Outra proposta favorece a adição de mais membros aos assentos eleitos de diferentes regiões do mundo e permitir-lhes cumprir mandatos mais longos e renováveis. Os proponentes deste plano incluem México, Argentina, Coreia do Sul, Turquia, Itália e Canadá.

Mas qualquer proposta poderá enfrentar intensa oposição.

“Para cada país que deseja um assento permanente, há um ou mais que estão determinados a impedi-lo. A Itália quer deter a Alemanha, o Paquistão quer deter a Índia, a China quer deter o Japão”, disse Richard Gowan, diretor da ONU do Grupo de Crise Internacional, que conduziu uma extensa pesquisa sobre os esforços de reforma.

Durante o ano passado, Linda Thomas-Greenfield, embaixadora dos EUA nas Nações Unidas, contactou cerca de 90 países, por vezes individualmente e por vezes em grupo, para ouvir propostas de mudanças, disse um alto funcionário da administração dos EUA.

Tanto a Rússia como a China também apoiaram, em teoria, a mudança como parte dos seus esforços para defender os interesses do Sul Global contra o Ocidente. Mas, na prática, a Rússia tem levantado repetidamente obstáculos às acções colectivas, mesmo fora da Ucrânia. Em julho, foi vetou um projeto de resolução que teria autorizado uma renovação de nove meses da entrega de ajuda transfronteiriça ao norte da Síria, vetado sanções a indivíduos no Mali e bloqueado uma resposta unificada aos lançamentos de mísseis balísticos da Coreia do Norte.

O impulso para a mudança nas Nações Unidas não se limita ao Conselho de Segurança. A organização também tem estado sob pressão para racionalizar a sua burocracia sufocante e racionalizar as suas muitas agências, com o objectivo de aumentar a eficiência e reduzir custos.
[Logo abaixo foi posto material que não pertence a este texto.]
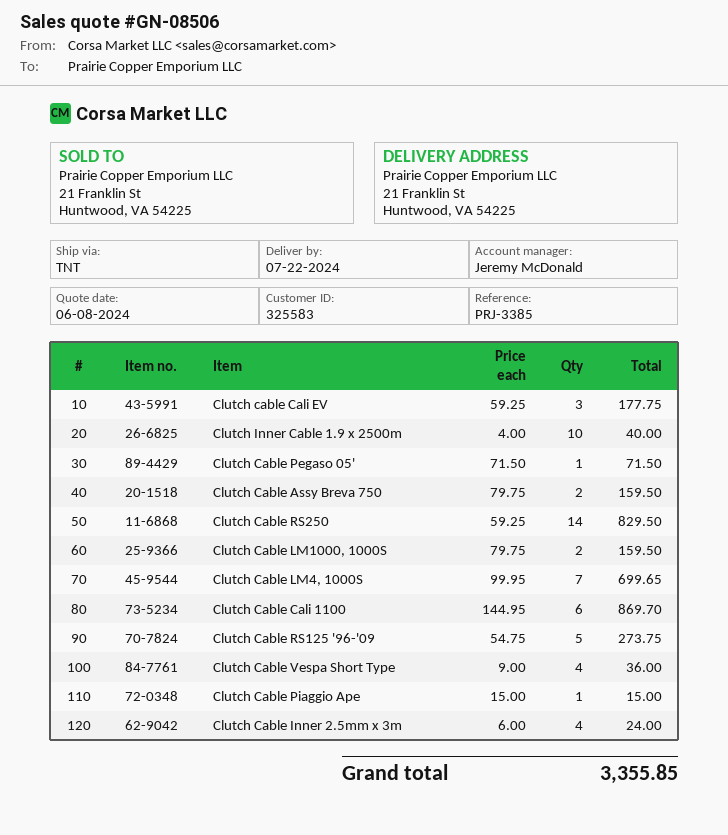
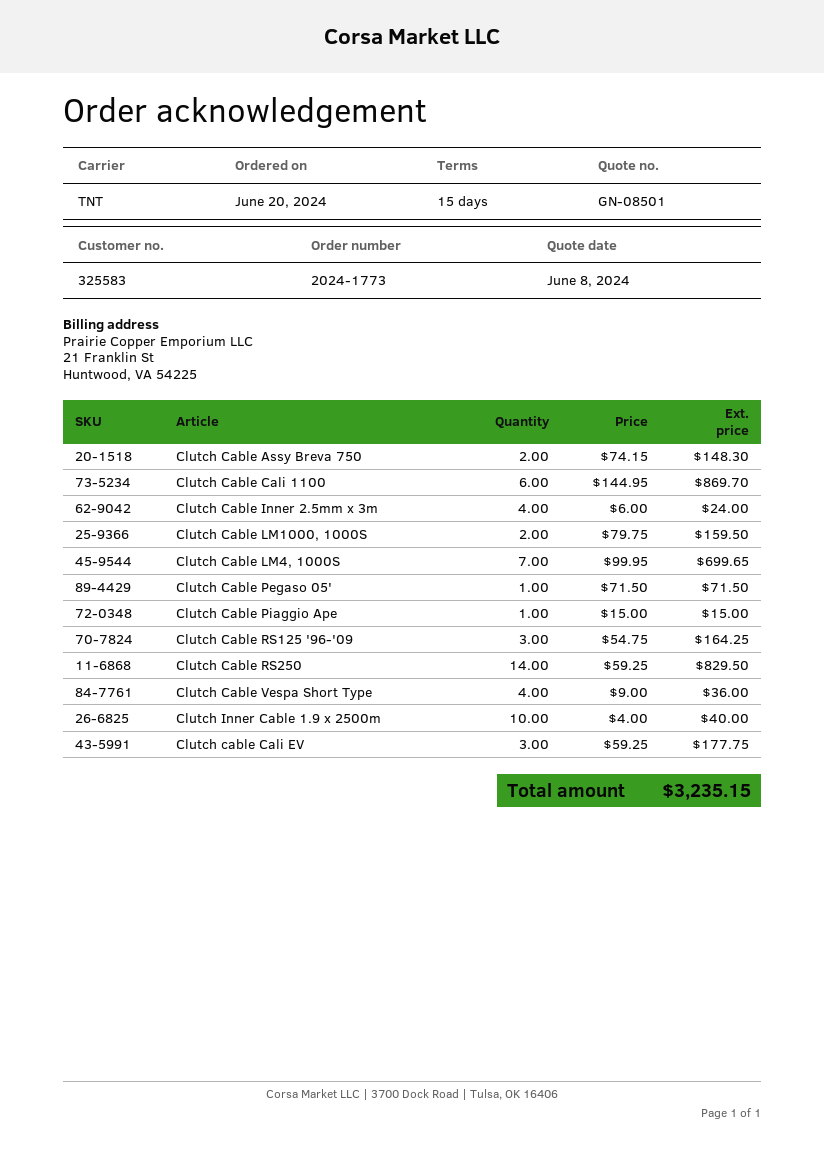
quote number: GN-08506 -> GN-08501
Clutch Cable Assy Breva 750: 2 x 79.75 = 159.50 -> 2 x 74.15 = 148.30
Clutch Cable RS125 '96-'09: 5 x 54.75 = 273.75 -> 3 x 54.75 = 164.25
total: 3355.85 -> 3235.15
O ímpeto para a mudança nas suas instituições financeiras, o Banco Mundial e o Fundo Monetário Internacional, também ganhou força, com uma cimeira dedicada a este tema à margem da Assembleia Geral este ano. Guterres defendeu esta causa apelando a uma representação mais diversificada nos conselhos de administração destas instituições e à mudança das suas regras para os países pobres e em desenvolvimento, a fim de permitir o perdão da dívida soberana e melhores condições de empréstimo.

O Sr. Gowan disse que o problema de credibilidade do Conselho de Segurança poderá ser apenas parcialmente restaurado com mudanças nos seus membros, sem nenhuma garantia de que a acção colectiva se tornaria mais fácil. Um novo e alargado Conselho poderá ficar igualmente paralisado se as divisões e tensões entre as potências mundiais continuarem.

“Não é apenas um jogo matemático”, disse ele. “Não se deve criar expectativas muito altas.”